▸ **EXERCISE INSTRUCTIONS**:
For this exercise, output exactly the lines from the opening line of the listing through the line with "-> [688,319,784,335] Collection", skipping pictures.

▸ **PROVIDED DATA**:

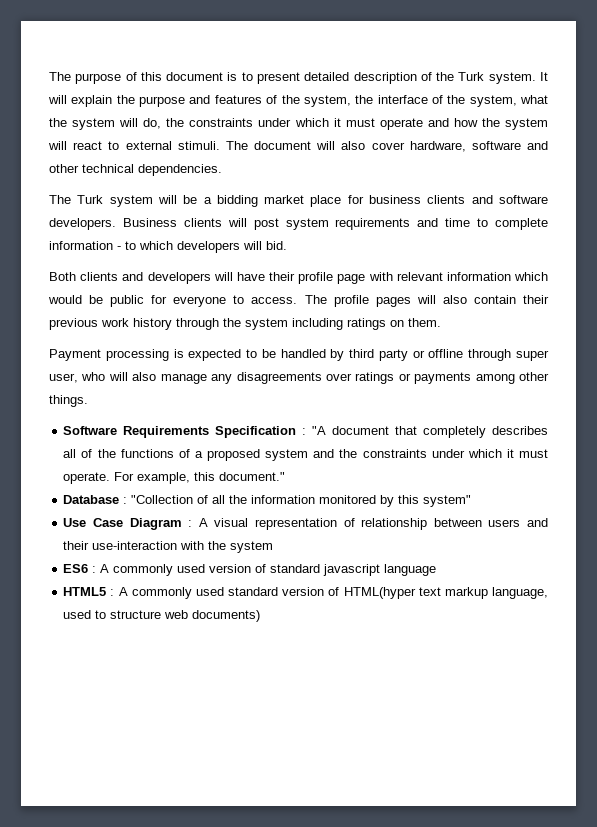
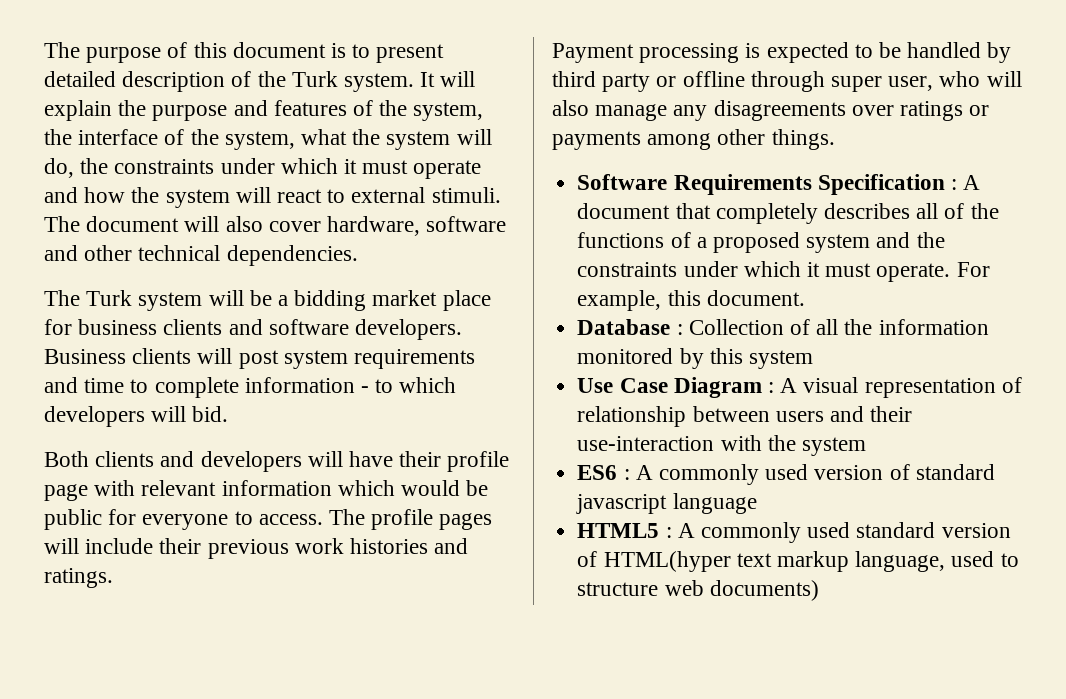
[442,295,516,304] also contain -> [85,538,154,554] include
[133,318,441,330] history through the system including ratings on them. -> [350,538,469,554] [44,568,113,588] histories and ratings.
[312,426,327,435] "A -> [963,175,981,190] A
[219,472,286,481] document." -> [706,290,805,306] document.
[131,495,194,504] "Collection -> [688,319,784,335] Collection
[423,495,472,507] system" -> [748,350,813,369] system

▸ **ANSWER TO THIS EXERCISE**:
[442,295,516,304] also contain -> [85,538,154,554] include
[133,318,441,330] history through the system including ratings on them. -> [350,538,469,554] [44,568,113,588] histories and ratings.
[312,426,327,435] "A -> [963,175,981,190] A
[219,472,286,481] document." -> [706,290,805,306] document.
[131,495,194,504] "Collection -> [688,319,784,335] Collection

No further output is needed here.